Throughout the process, we iteratively revisited our categories and subcategories. Treaties from different countries often dealt with the same matter under different article titles. What might work for analysing the EU treaties would not accurately capture an East Asian treaty. Often, we found that it was better to have more inclusive (and consequently more abstract) categories than the more narrowly focused categories we began with. Wider categories ensured that our subcategories were both unique to the category while also being properly captured by the regexs. Our final mapping consisted of 20 categories and 70 subcategories.
We found several areas of that were widely adopted by states and that could be candidates for multilateralization at the WTO level. Provisions dealing with paperless trading and electronic authentication and signatures had widespread support, were highly similar, and were present in a high number of treaties. Countries also consistently agreed to not impose customs duties on electronic transmissions, in line with the WTO work programme on e-commerce.
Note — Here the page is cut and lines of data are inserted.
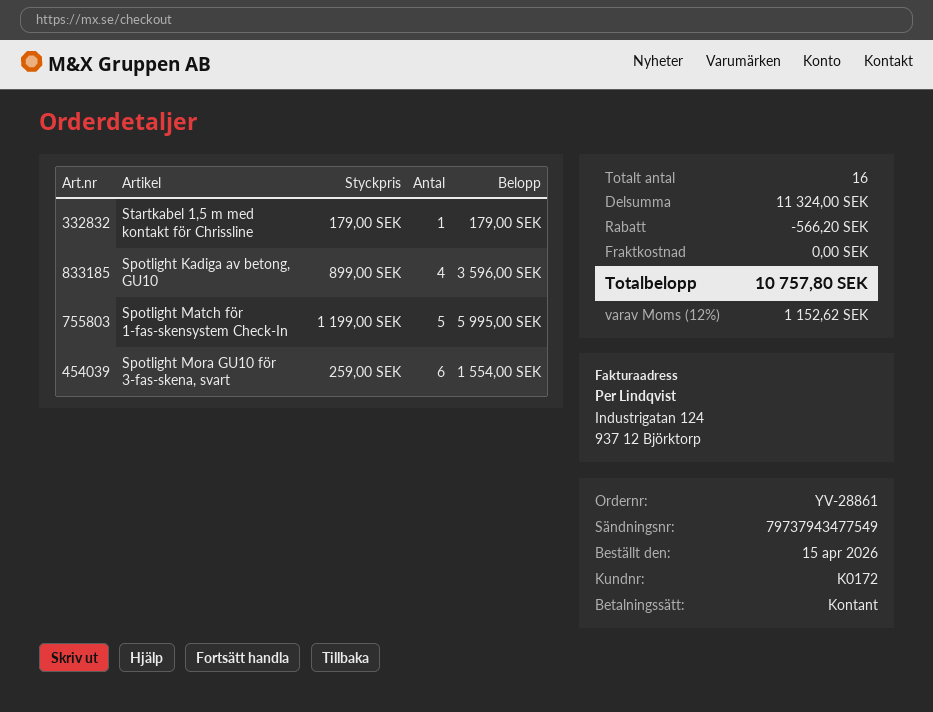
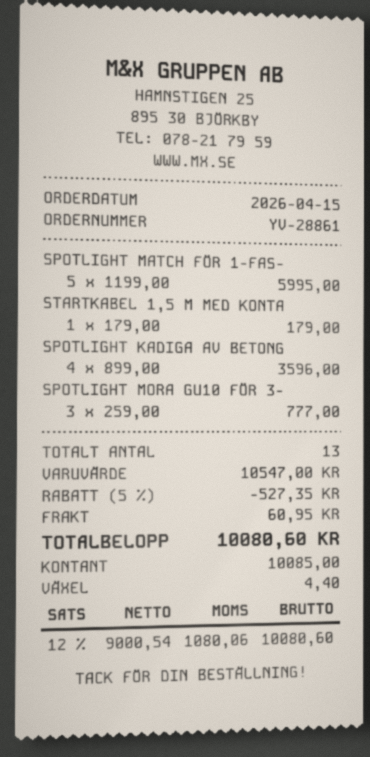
Spotlight Mora GU10 för 3-fas-skena, svart: 6 x 259.00 = 1554.00 -> 3 x 259.00 = 777.00
total quantity: 16 -> 13
subtotal: 11324.00 -> 10547.00
discount: 566.20 -> 527.35
shipping: 0.00 -> 60.95
tax: 12% = 1152.62 -> 12% = 1080.06
total: 10757.80 -> 10080.60

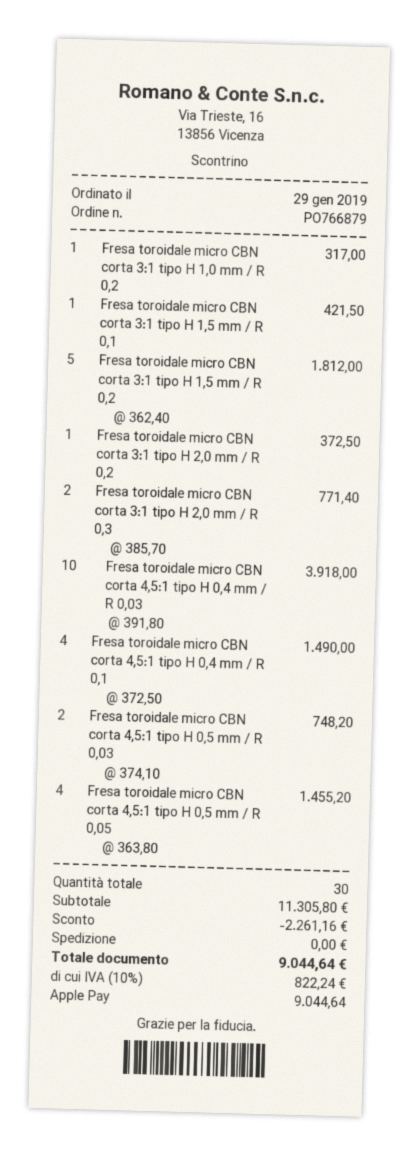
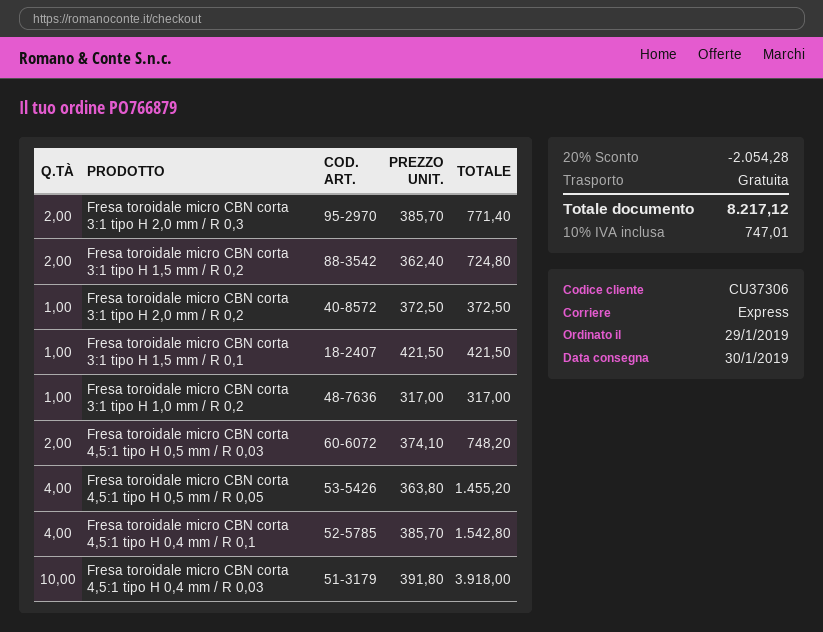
Fresa toroidale micro CBN corta 3:1 tipo H 1,5 mm / R 0,2: 5 x 362.40 = 1812.00 -> 2 x 362.40 = 724.80
Fresa toroidale micro CBN corta 4,5:1 tipo H 0,4 mm / R 0,1: 4 x 372.50 = 1490.00 -> 4 x 385.70 = 1542.80
discount: 2261.16 -> 2054.28
tax: 10% = 822.24 -> 10% = 747.01
total: 9044.64 -> 8217.12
One of the most interesting patterns we observed was the change in focus of the e-commerce treaties over time. The most convergent areas in the older treaties tended to relate to making the process of doing business easier. Newer e-commerce chapters, however, have begun to create new provisions focusing on the capitalization of data as an asset and data governance (such as privacy, spam regulations, source code requirements, and data localization). Most countries agreed, for example, that some form of personal data protection was required, but there was no agreement on how personal data would be protection. While it is too early to identify any convergence in these new issues, we suspect new treaties will more regularly deal with those new areas.
Finally, we found several interesting geographic trends. First, North American countries tended to have treaties with a wider range of partners. Australia, which had the second most (13) treaties in our data set, mostly partnered with East Asian countries. Singapore had signed the most treaties (18) and featured as a global hub for e-commerce.